Social workers use this contact to sensitize drug users to HIV/AIDS issues. ‘‘It is not only a programme to exchange syringes. It is not a mechanical exercise. We are doing it to reach out to drug addicts and convince them to go to one of our rehabilitation centres,’’ says Runghen.
Drug addicts hide themselves from the public eye for fear of being arrested by the police. The social workers have to win their confidence. ‘‘This is a long process. Drug addicts want to talk to people. They want to feel the warmth of people who listen to them. They do not want to be rejected,’’ Runghen adds.
One female drug addict, Nalah (not her real name), told IPS that she is now more aware of HIV/AIDS. She and her friends used to share one syringe for days on end because pharmacists would not sell them new ones.
‘‘That is why we come to exchange our syringes. When an addict suffers because you cannot take your daily dose, you will take any syringe you find to shoot up with,’’ Nalah explains.
Another social worker, Imran Dhannoo, is adamant that the programme should be directed at those thousands of drug addicts who are vulnerable and who do not know about the programme. ‘‘We should reach out to them. We should not wait for them to come and see us.’’
The syringe exchange programme is one of a number of initiatives in the comprehensive HIV/AIDS legislation introduced last year.
According to health minister Satish Faugoo, the law provides an effective national framework with prevention and care programmes that will get people involved in curbing the spread of HIV/AIDS while protecting people’s human rights.

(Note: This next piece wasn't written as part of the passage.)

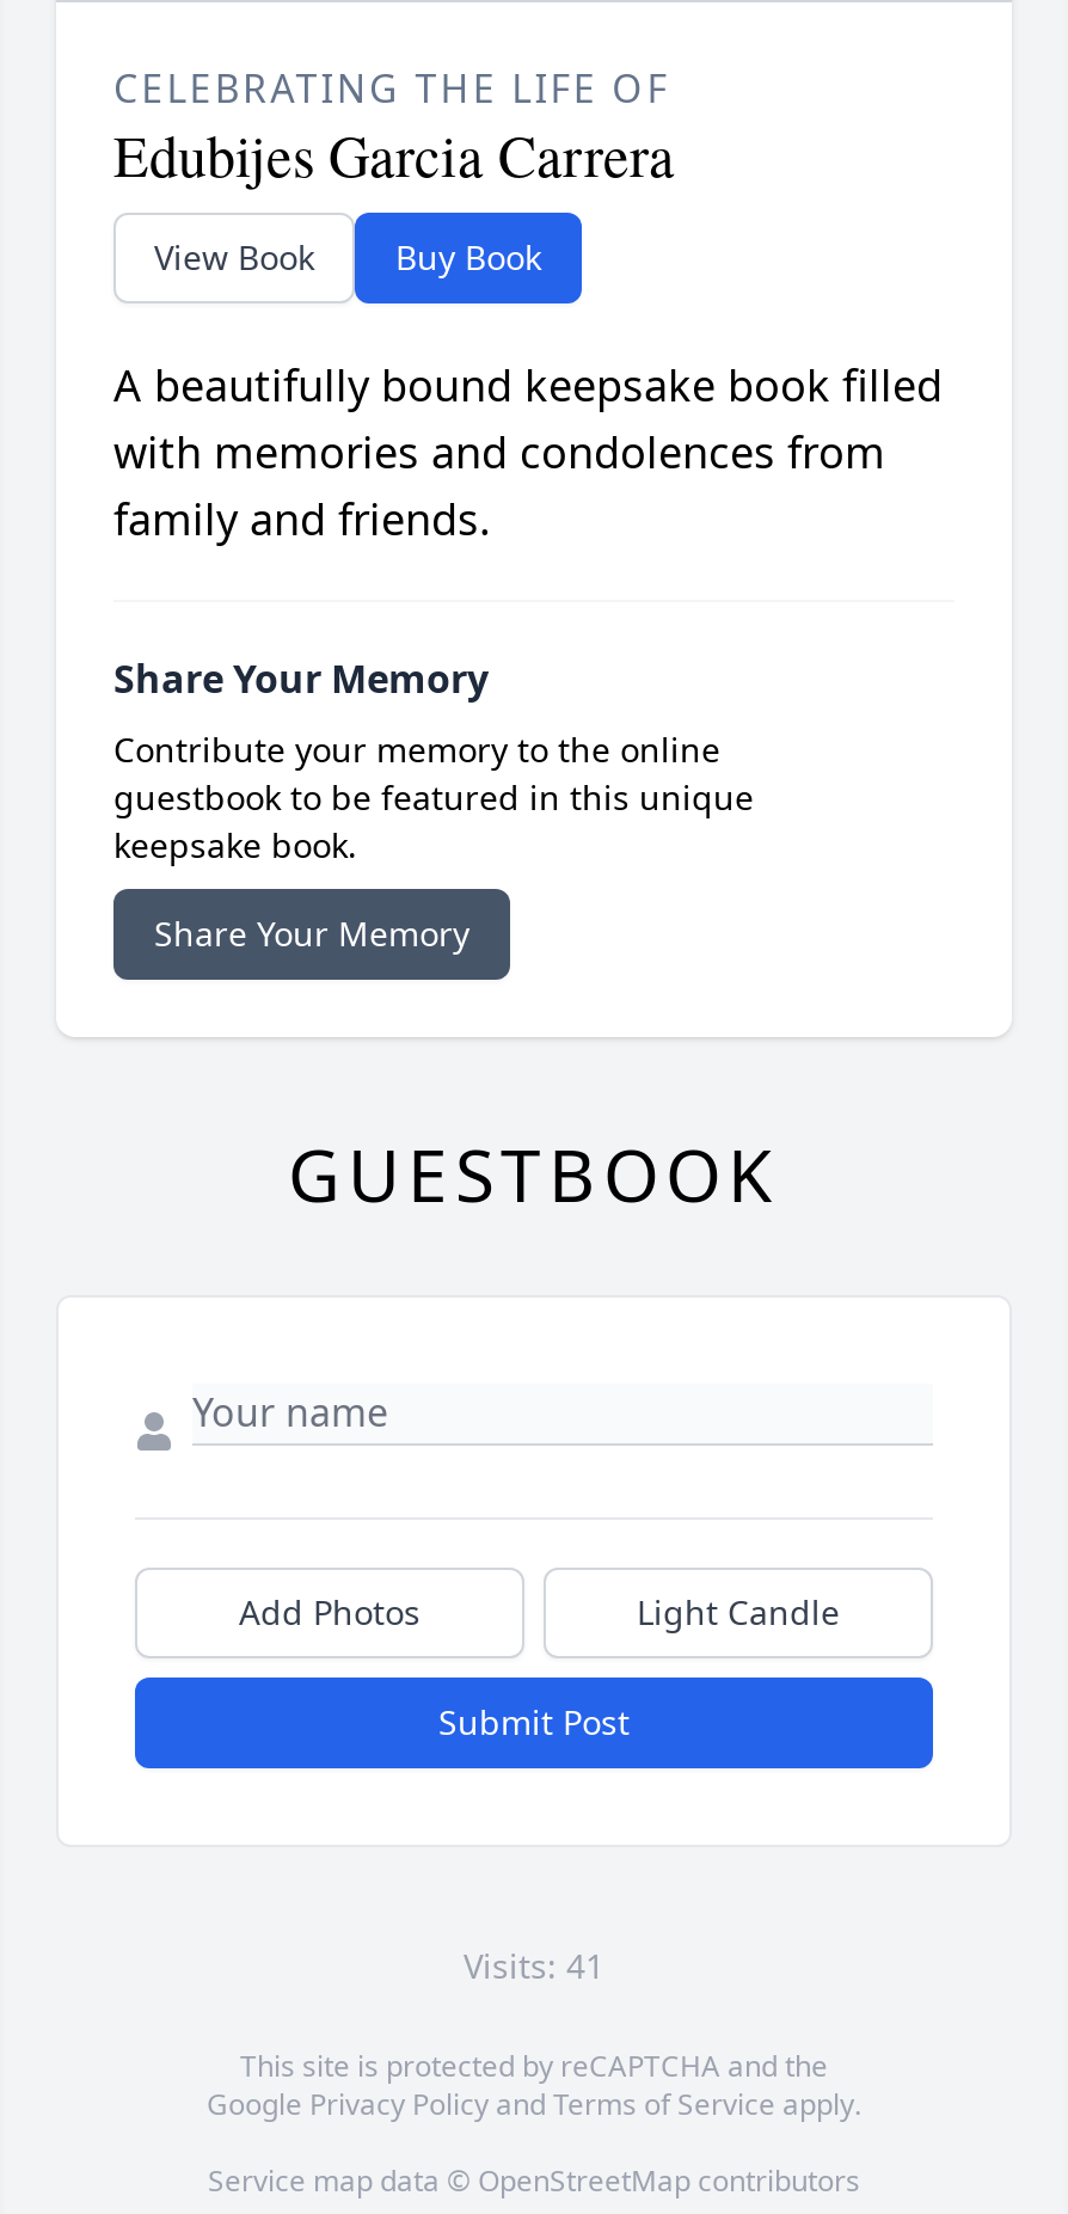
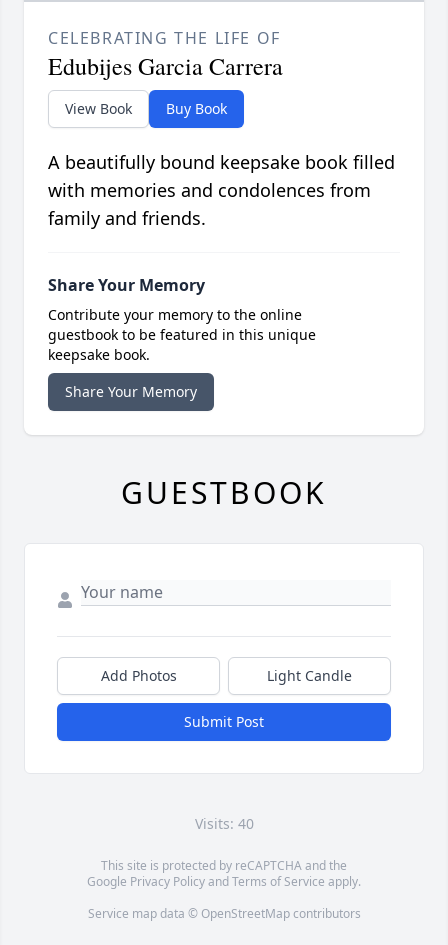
[464,1943,604,1989] Visits: 41 -> [194,814,254,833] Visits: 40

Emphasis is placed on confidentiality and human rights. Thus, no HIV test can be undertaken without prior consent of the person being tested, and the results of tests must be made available to the person. The law also allows a minor to undergo an HIV test without the consent of her or his guardian.
The law determines that HIV-positive people be referred for treatment. Information about the HIV status of an individual is protected from unauthorised collection, use or disclosure in health care and other settings.
In a bid to stem stigmatisation and discrimination against people with HIV, penalties have been introduced to protect their pension rights and employment conditions, and to prevent prejudice or ill-treatment of any kind.
Faugoo has said that HIV positive people should be guaranteed equal rights to employment and heath care as are accorded all other members of Mauritian society. The law makes it illegal to impose HIV testing as a pre-condition for employment or continued employment.
It is also an offence for a doctor not to provide treatment to a person who is or perceived to be HIV positive. Testing facilities will be introduced in specific public health institutions, as well as pre- and post-test counselling. Testing will happen in accordance with strict guidelines and protocols to ensure the reliability of results.
Nicolas Ritter, spokesperson for a nongovernmental HIV/AIDS organisation, welcomed the new legislation. According to him, many people are living with HIV without knowing it.
Meanwhile, religious leaders are warning people about their sexual behaviour. Catholic priest Jocelyn Grégoire has appealed to Mauritians, saying: ‘‘The house is on fire and we cannot save it. But we should save the furniture. You are being told to use condoms. If they cannot protect you from pregnancy, how can they protect you from HIV?’’
‘‘Better be faithful,’’ added Homa Mungapen, spokesperson for the Council of Religions.